Molly Daly

Personal information
- Nationality: Irish
- Born: 26 March 2008 (age 18)

Sport
- Sport: Athletics
- Event: Sprints
- Club: Kilkenny Harriers

Achievements and titles
- Personal best(s): 60m: 7.93 (2024) 100m: 12.04 (2025) 200m: 23.67 (2025) 400m: 53.74 (2026)

= Molly Daly =

Irish sprinter (born 2008)

Molly Daly (born 26 March 2008) is an Irish sprinter.

==Biography==
From County Kilkenny, she is the daughter of athletes Fiona Norwood and Rob Daly who both represented Ireland at senior level in athletics. Her maternal grandfather Robert Norwood also represented Ireland over 400 metres. Following Daly's senior international debut in 2026, it was the first time three generations of the same family had represented Ireland in athletics at the senior level.

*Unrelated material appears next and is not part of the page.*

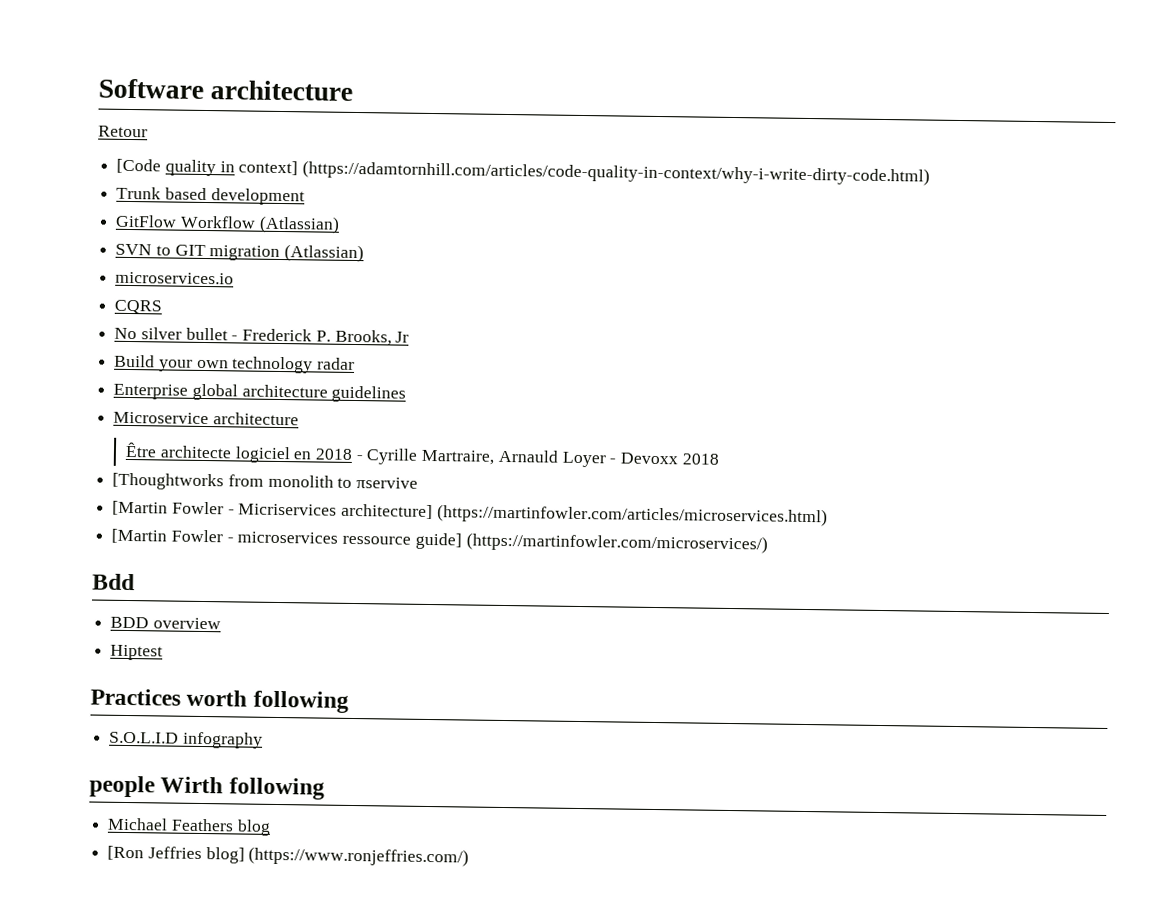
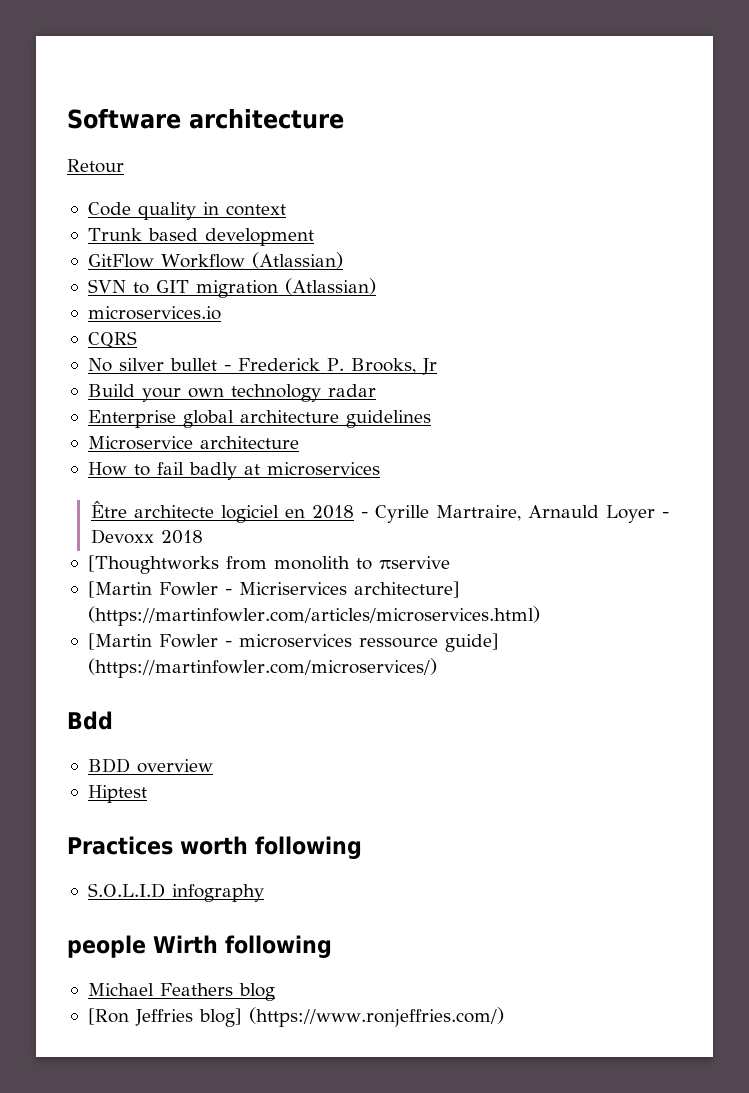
[116,158,162,174] [Code -> [87,202,131,216] Code
[238,160,931,186] context] (https://adamtornhill.com/articles/code-quality-in-context/why-i-write-dirty-code.html) -> [225,204,286,216] context
(299, 419) none -> [87,462,380,480] // How to fail badly at microservices

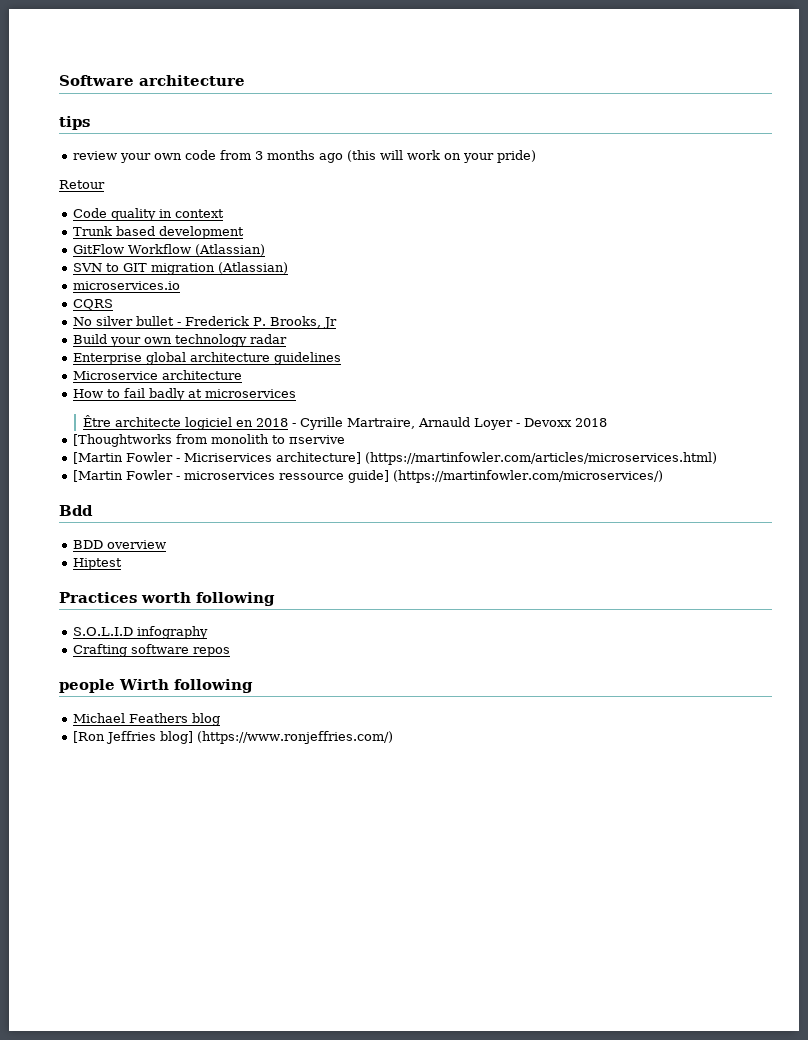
(344, 119) none -> [59,116,90,130] [73,150,537,163] // tips // review your own code from 3 months ago (this will work on your pride)
(264, 893) none -> [73,644,231,657] // Crafting software repos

Daly is a member of Kilkenny City Harriers, having started participation there at under-8 level and is also coached by her parents. In July 2023, she ran a personal best over 200 metres of 25.31 to win at the All-Irelands Juniors age-group championships. At the age of 16 years-old a few months later in January 2024 she was first across the line in the under-20 All-Ireland Juniors over 200 metres indoors, only to be disqualified for a lane infringement in the home straight disqualified her, despite there being no time advantage. However, she had a personal best time of 24.54 recorded in the heats.

Daly ran over 200 metres at the EYOF Gala in Wetzlar, Germany in June 2025, securing a personal best time of 23.67 seconds. Competing at the 2025 European Youth Olympics in Skopje, North Macedonia she ran alongside Destiny Lawal, Erin Friel and Ellis McHugh as a member of the Ireland girls medley relay team as they set a new Irish national under-18 record to finish in fourth place overall.

In March 2026, Daly ran a time of 53.74 seconds for the 400 metres indoors, in only her third ever race over the distance to win the Irish U20 indoor title ahead of Friel in Athlone. Daly was named in the Irish team for the 2026 World Athletics Relays in Botswana, running on the opening day in the women's 4 x 400 m relay alongside Rachel McCann, Jenna Breen and Arlene Crossan.